La TSH fonctionne à l’envers, et c’est toute l’astuce

La TSH est fabriquée par l’hypophyse, pas par la thyroïde. Son rôle est de demander à la thyroïde de travailler davantage : l’hypophyse l’élève quand elle perçoit trop peu d’hormone thyroïdienne, et l’abaisse quand elle en perçoit trop.

La conséquence prend presque tout le monde à contre-pied : une TSH élevée oriente vers une thyroïde qui fonctionne au ralenti, une TSH basse vers une thyroïde qui s’emballe. Le chiffre varie en sens inverse de la glande qu’il décrit.

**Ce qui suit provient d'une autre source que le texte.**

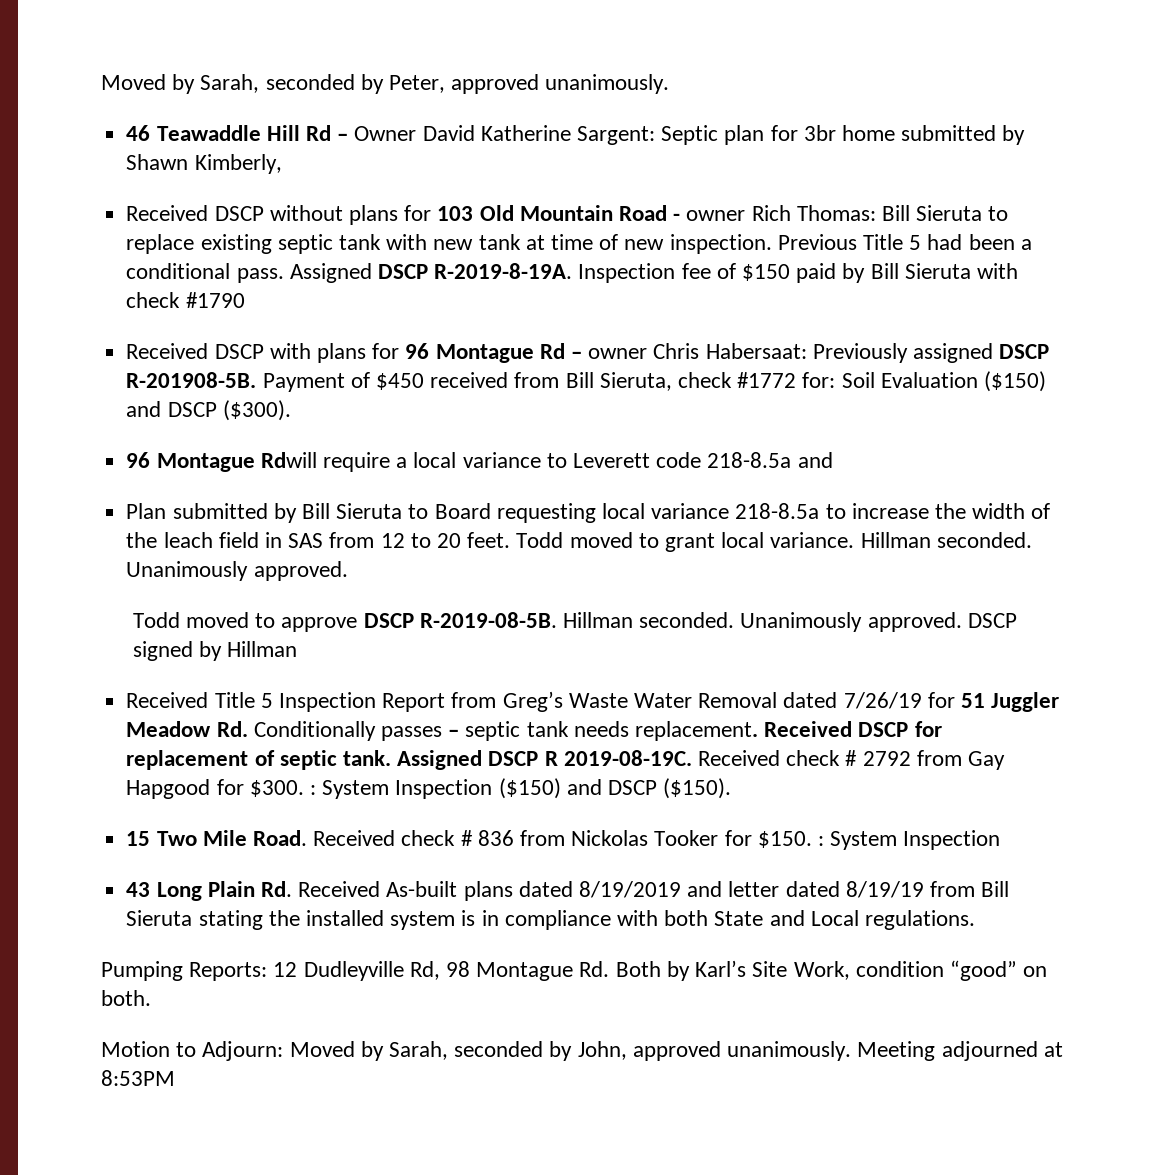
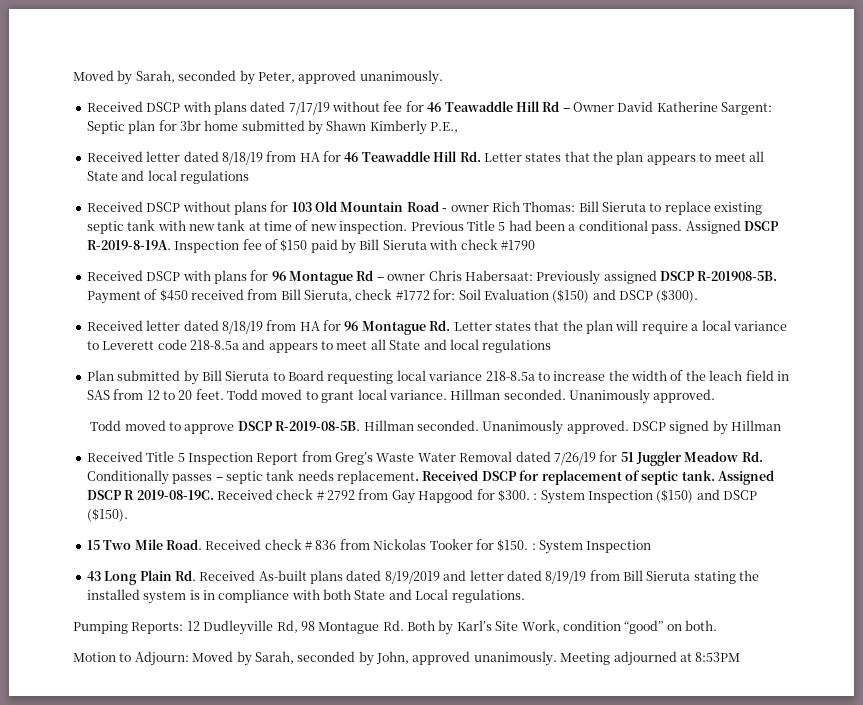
- 46 Teawaddle Hill Rd – Owner David Katherine Sargent: Septic plan for 3br home submitted by Shawn Kimberly,
+ Received DSCP with plans dated 7/17/19 without fee for 46 Teawaddle Hill Rd – Owner David Katherine Sargent: Septic plan for 3br home submitted by Shawn Kimberly P.E.,
+ Received letter dated 8/18/19 from HA for 46 Teawaddle Hill Rd. Letter states that the plan appears to meet all State and local regulations
- 96 Montague Rdwill require a local variance to Leverett code 218-8.5a and
+ Received letter dated 8/18/19 from HA for 96 Montague Rd. Letter states that the plan will require a local variance to Leverett code 218-8.5a and appears to meet all State and local regulations

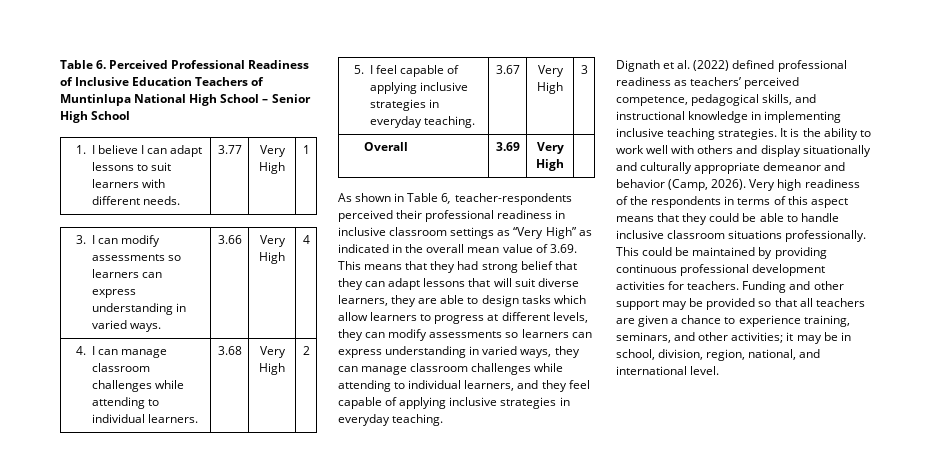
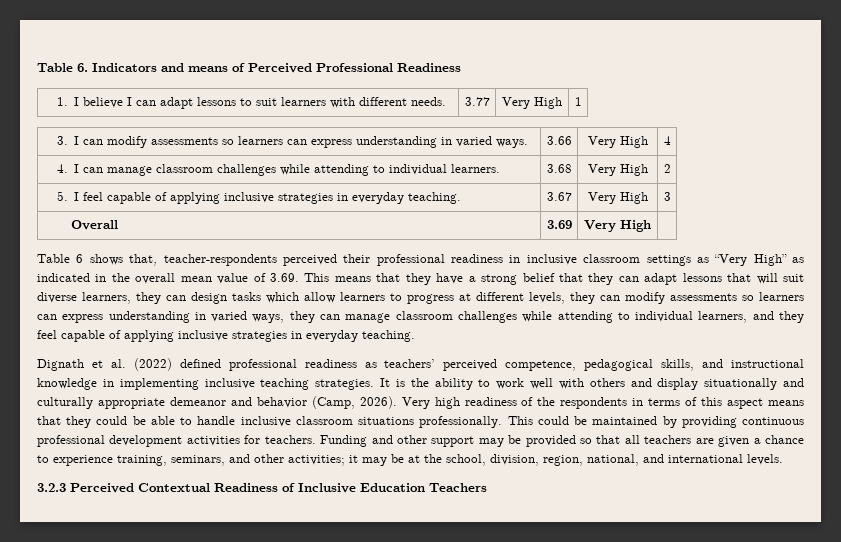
- Table 6. Perceived Professional Readiness of Inclusive Education Teachers of Muntinlupa National High School – Senior High School
+ Table 6. Indicators and means of Perceived Professional Readiness
- As shown in Table 6, teacher-respondents perceived their professional readiness in inclusive classroom settings as “Very High” as indicated in the overall mean value of 3.69. This means that they had strong belief that they can adapt lessons that will suit diverse learners, they are able to design tasks which allow learners to progress at different levels, they can modify assessments so learners can express understanding in varied ways, they can manage classroom challenges while attending to individual learners, and they feel capable of applying inclusive strategies in everyday teaching.
+ Table 6 shows that, teacher-respondents perceived their professional readiness in inclusive classroom settings as “Very High” as indicated in the overall mean value of 3.69. This means that they have a strong belief that they can adapt lessons that will suit diverse learners, they can design tasks which allow learners to progress at different levels, they can modify assessments so learners can express understanding in varied ways, they can manage classroom challenges while attending to individual learners, and they feel capable of applying inclusive strategies in everyday teaching.
- Funding and other support may be provided so that all teachers are given a chance to experience training, seminars, and other activities; it may be in school, division, region, national, and international level.
+ Funding and other support may be provided so that all teachers are given a chance to experience training, seminars, and other activities; it may be at the school, division, region, national, and international levels.
+ 3.2.3 Perceived Contextual Readiness of Inclusive Education Teachers

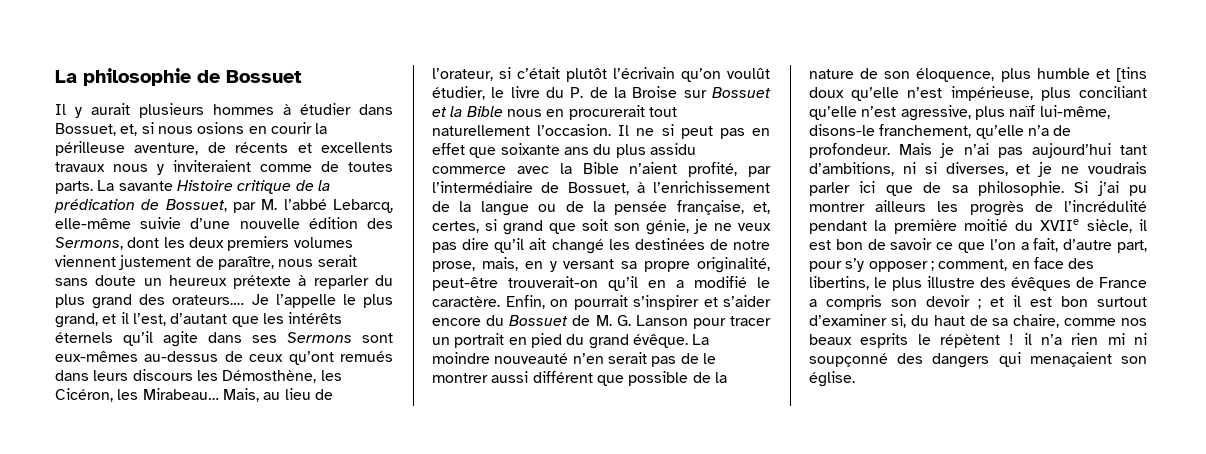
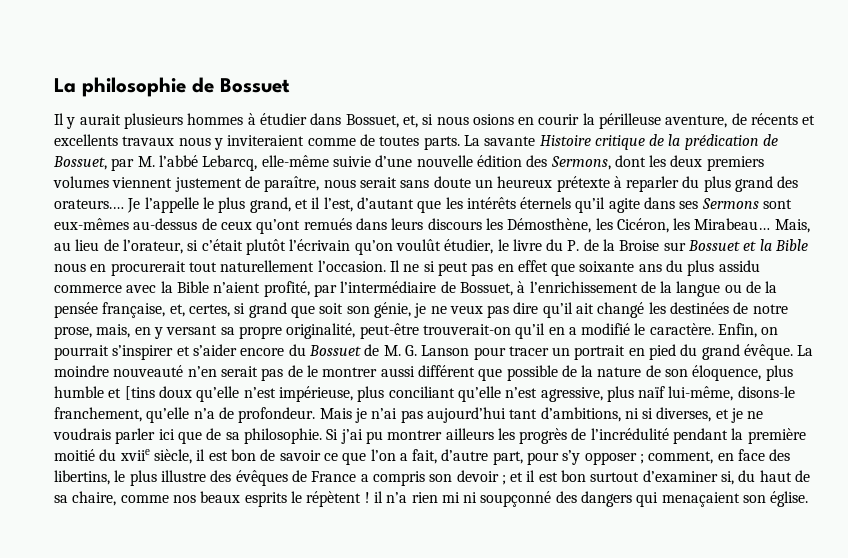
- Si j’ai pu montrer ailleurs les progrès de l’incrédulité pendant la première moitié du XVIIe siècle, il est bon de savoir ce que l’on a fait, d’autre part, pour s’y opposer ;
+ Si j’ai pu montrer ailleurs les progrès de l’incrédulité pendant la première moitié du xviie siècle, il est bon de savoir ce que l’on a fait, d’autre part, pour s’y opposer ;

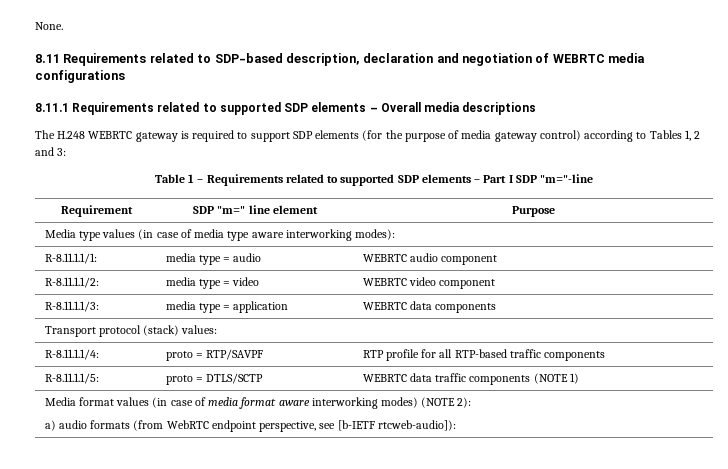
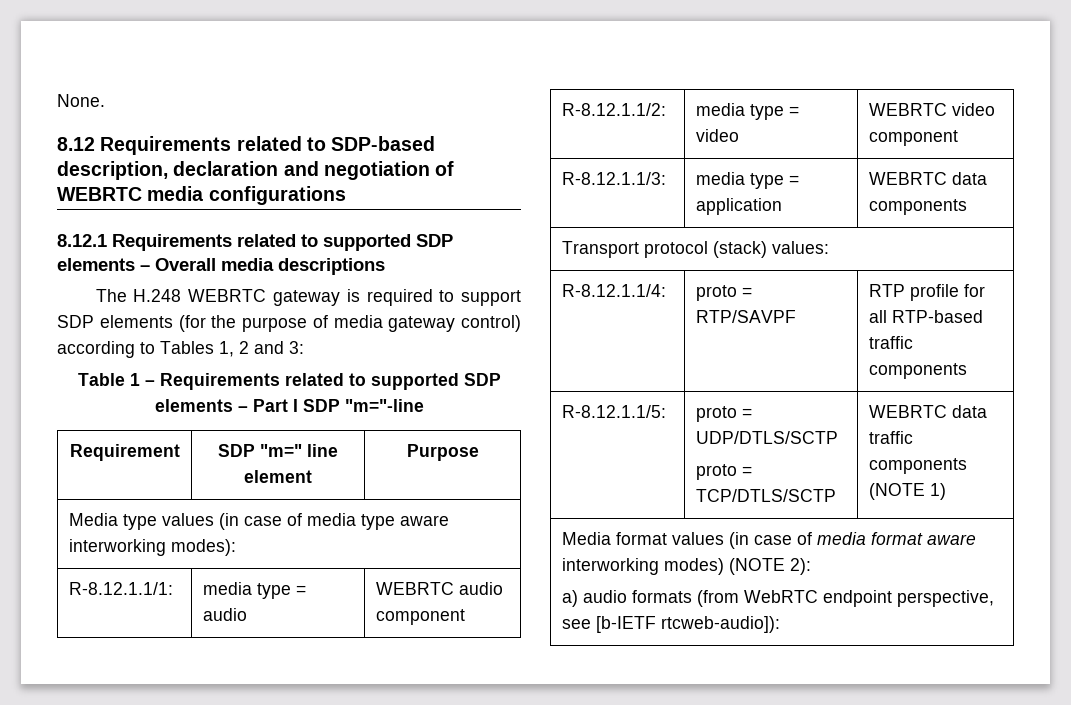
- 8.11 Requirements related to SDP-based description, declaration and negotiation of WEBRTC media configurations
+ 8.12 Requirements related to SDP-based description, declaration and negotiation of WEBRTC media configurations
- 8.11.1 Requirements related to supported SDP elements – Overall media descriptions
+ 8.12.1 Requirements related to supported SDP elements – Overall media descriptions
- R-8.11.1.1/1: | media type = audio | WEBRTC audio component
+ R-8.12.1.1/1: | media type = audio | WEBRTC audio component
- R-8.11.1.1/2: | media type = video | WEBRTC video component
+ R-8.12.1.1/2: | media type = video | WEBRTC video component
- R-8.11.1.1/3: | media type = application | WEBRTC data components
+ R-8.12.1.1/3: | media type = application | WEBRTC data components
- R-8.11.1.1/4: | proto = RTP/SAVPF | RTP profile for all RTP-based traffic components
+ R-8.12.1.1/4: | proto = RTP/SAVPF | RTP profile for all RTP-based traffic components
- R-8.11.1.1/5: | proto = DTLS/SCTP | WEBRTC data traffic components (NOTE 1)
+ R-8.12.1.1/5: | proto = UDP/DTLS/SCTP
+ proto = TCP/DTLS/SCTP | WEBRTC data traffic components (NOTE 1)

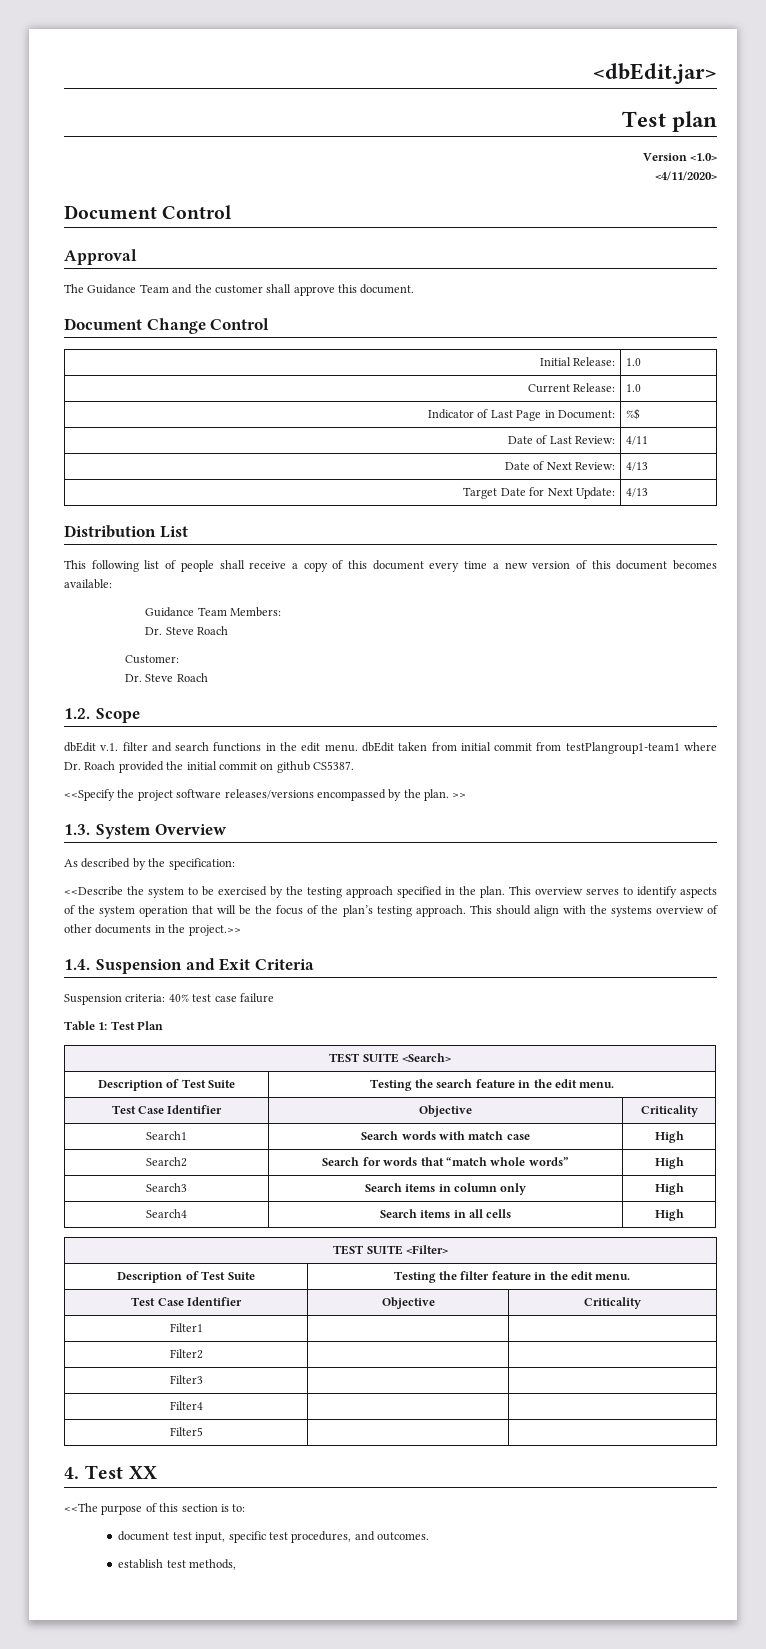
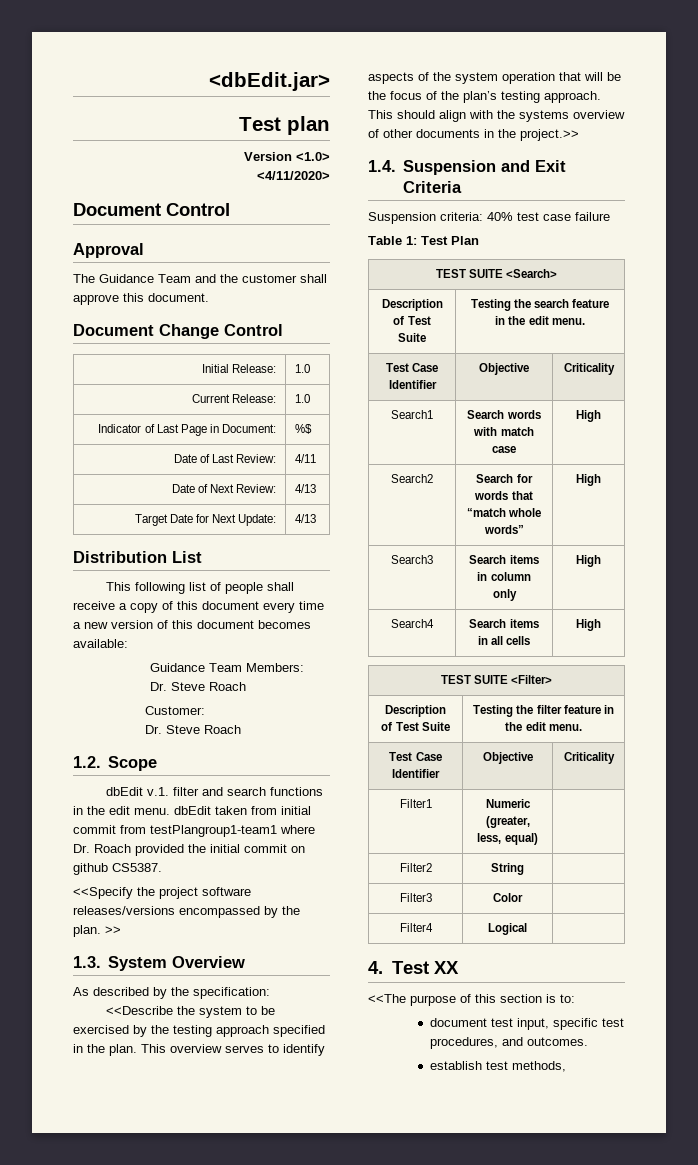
- Filter1 | |
+ Filter1 | Numeric (greater, less, equal) |
- Filter2 | |
+ Filter2 | String |
- Filter3 | |
+ Filter3 | Color |
- Filter4 | |
- Filter5 | |
+ Filter4 | Logical |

La T4 libre est l’hormone elle-même, non liée et disponible. La T3 libre est la forme la plus active, dosée en général seulement quand les deux premières laissent une question ouverte, et non en routine.

Le cas fréquent : TSH élevée, T4 libre normale

Cette combinaison porte un nom, l’hypothyroïdie infraclinique, et elle est bien plus fréquente que la forme franche. Elle signifie que l’hypophyse pousse plus fort alors que le taux d’hormone reste dans son intervalle.

Ce qu’il convient d’en faire n’est pas tranché. Une revue parue en 2023, qui reprend la littérature depuis les recommandations de la Société européenne de thyroïdologie, conclut que si cette situation est associée à une évolution intermédiaire entre une fonction normale et une hypothyroïdie franche, la preuve d’un bénéfice du traitement hormonal substitutif fait défaut. L’approche des recommandations reste de décider selon l’âge, le niveau de la TSH, les symptômes et les autres maladies, plutôt que d’après le chiffre seul.

Une note pratique venue de la médecine générale : si un traitement est instauré à cause de symptômes possiblement thyroïdiens et qu’aucun bénéfice ne suit, son arrêt mérite d’être envisagé. Le traitement n’est pas la réponse automatique à une TSH signalée.

Pourquoi une même personne obtient des TSH différentes

La TSH suit un rythme circadien : plus haute en début de matinée, elle baisse au fil de la journée. Un prélèvement fait à huit heures et un autre à seize heures ne sont pas directement comparables, d’où la consigne habituelle de prélever le matin et l’intérêt de garder le même horaire quand on suit une valeur dans le temps.

Une maladie intercurrente, plusieurs médicaments et la grossesse déplacent tous le tableau, et la grossesse dispose de ses propres intervalles par trimestre. La biotine à forte dose, vendue pour les cheveux et les ongles, peut interférer avec la méthode de mesure elle-même sur plusieurs dosages thyroïdiens, ce qui mérite d’être signalé au laboratoire.

La lévothyroxine prise le matin du prélèvement peut relever la mesure, d’où la consigne habituelle de prendre la dose après le prélèvement plutôt qu’avant.

Le sens qui porte son propre risque

Une TSH sous l’intervalle de référence n’est pas le côté inoffensif de l’échelle. Les recommandations de médecine générale notent qu’une TSH sous l’intervalle est associée à la fibrillation auriculaire et à l’ostéoporose, et qu’elle doit être évitée, y compris chez les personnes déjà sous traitement substitutif.

Cela compte pour toute personne traitée : l’objectif est une TSH dans l’intervalle, pas aussi basse que possible.